Abstract
It has been reported that 4-1BB triggering in vivo selectively suppressed the recall response of staphylococcal enterotoxin A (SEA)-specific CD4 + T cells, in which CD8+ T-derived TGF-β was involved. Here, we have examined an alternative mechanism for the 4-1BB-mediated CD4+ T suppression, as the neutralization of TGF-β is only effective in rescuing the SEA-specific recall response at high cellular concentrations. We show that this selective suppression of CD4+ T cells by 4-1BB triggering in vivo is mediated mainly by induction of indoleamine 2,3-dioxygenase (IDO) in an IFN-γ-dependent manner. SEA-specific CD4 + T responses were suppressed partly by TGF-β-expressing CD8+ T cells, particularly CD11c+CD8+ T cells, but strongly inhibited by dendritic cells (DCs) expressing IDO. IFN-γ that increased IDO in DCs was produced primarily from CD11c+CD8 + T cells, which were expanded selectively by 4-1BB stimulation.

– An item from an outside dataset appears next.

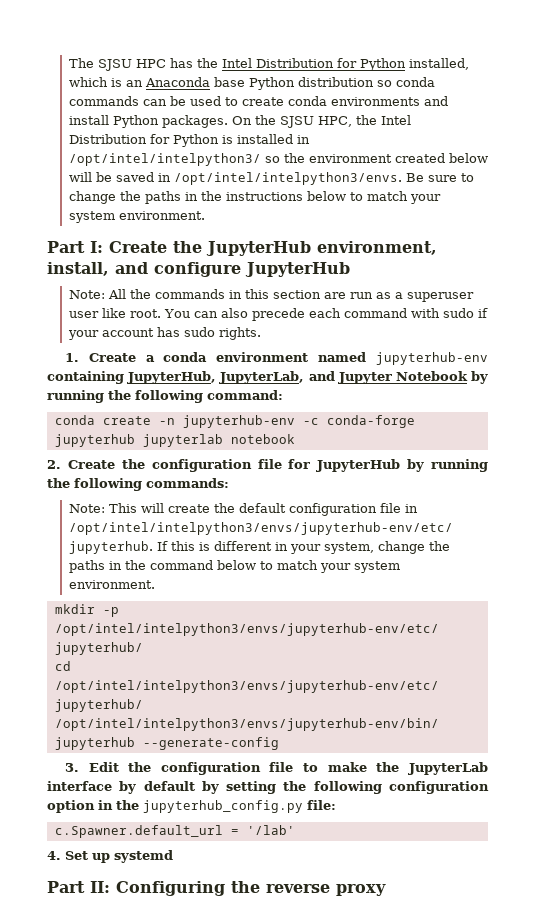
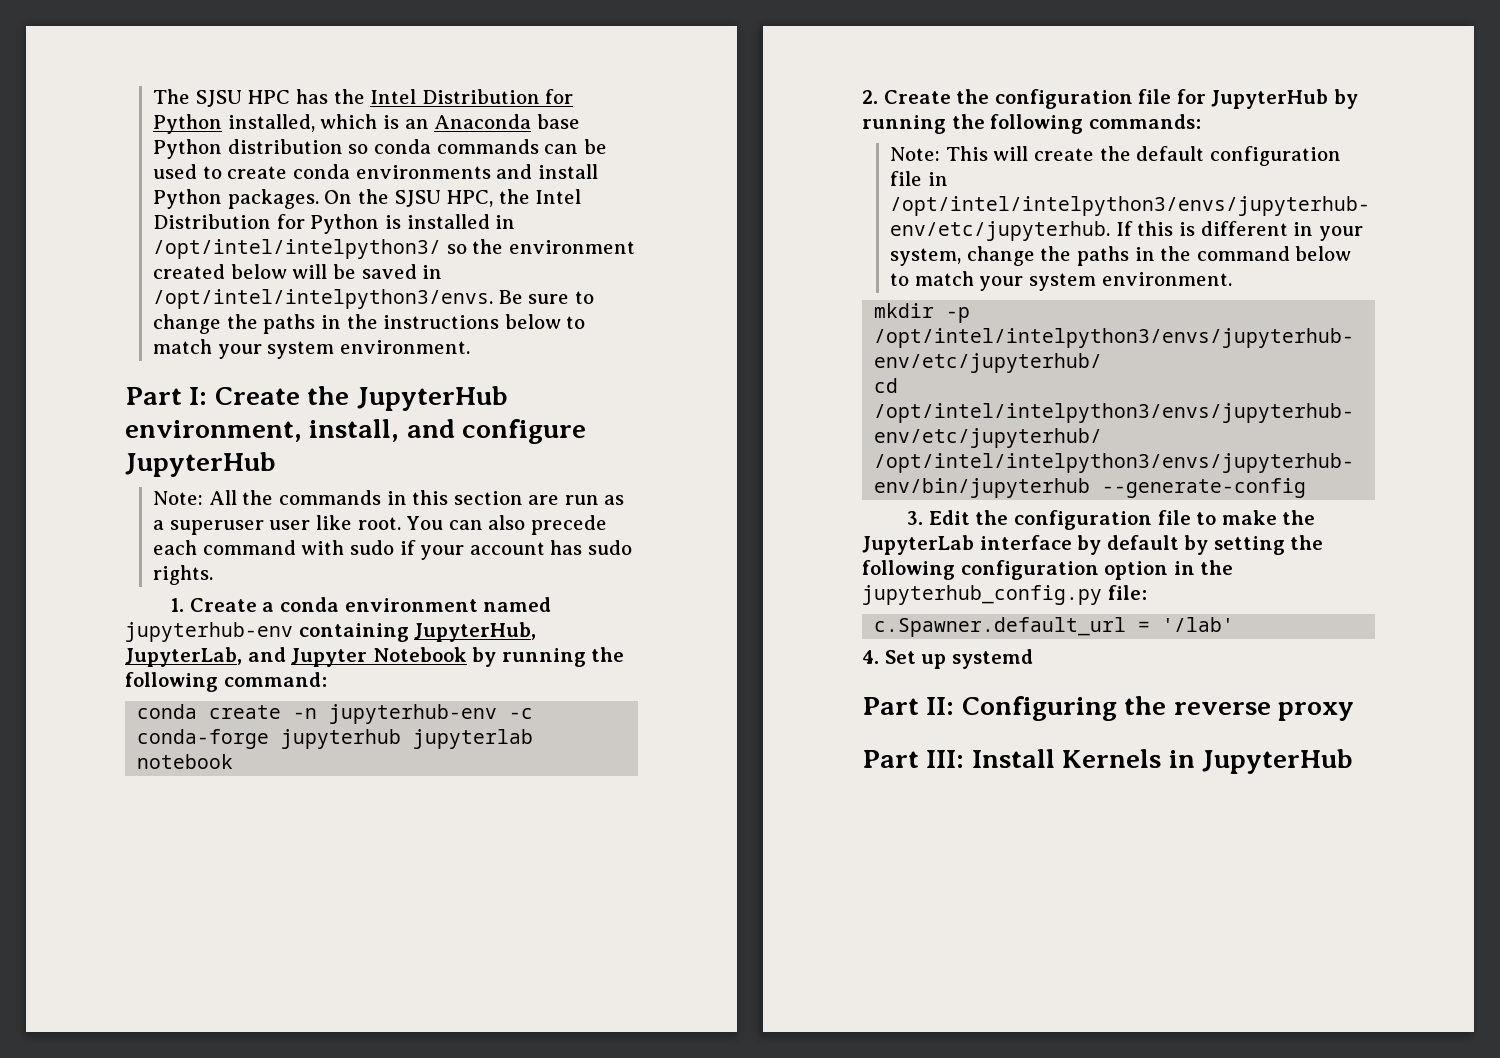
+ Part III: Install Kernels in JupyterHub

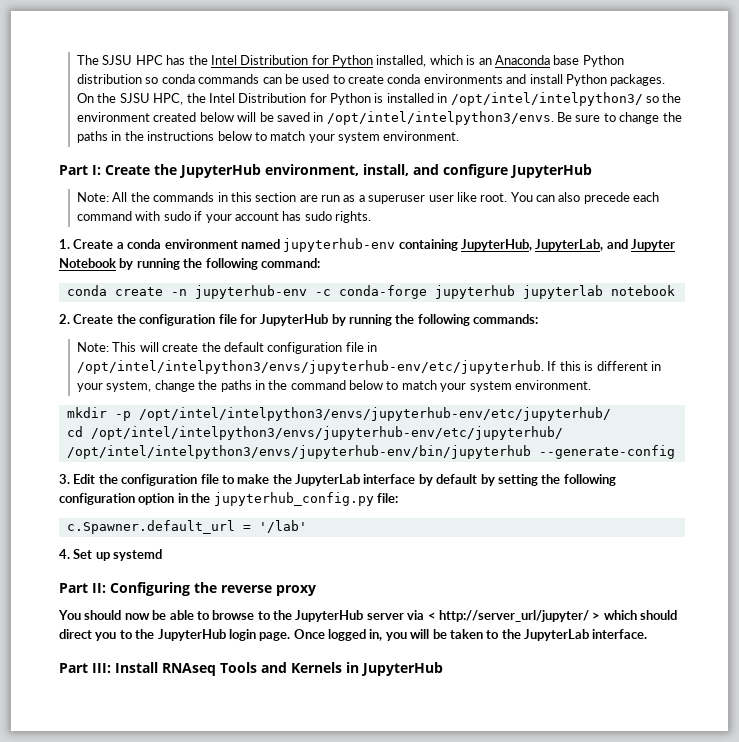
+ You should now be able to browse to the JupyterHub server via < http://server_url/jupyter/ > which should direct you to the JupyterHub login page. Once logged in, you will be taken to the JupyterLab interface.
- Part III: Install Kernels in JupyterHub
+ Part III: Install RNAseq Tools and Kernels in JupyterHub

CD4+, CD8+, and plasmacytoid DCs exerted a similar suppressive activity toward the SEA-specific CD4+ T cells. Neutralization of IFN-γ or IDO activity in vivo largely reversed the 4-1BB-mediated CD4+ T suppression. Collectively, these data indicate that 4-1BB-dependent suppression of SEA-specific CD4+ T responses was mediated mainly by IFN-γ-dependent IDO induction and partially by TGF-β.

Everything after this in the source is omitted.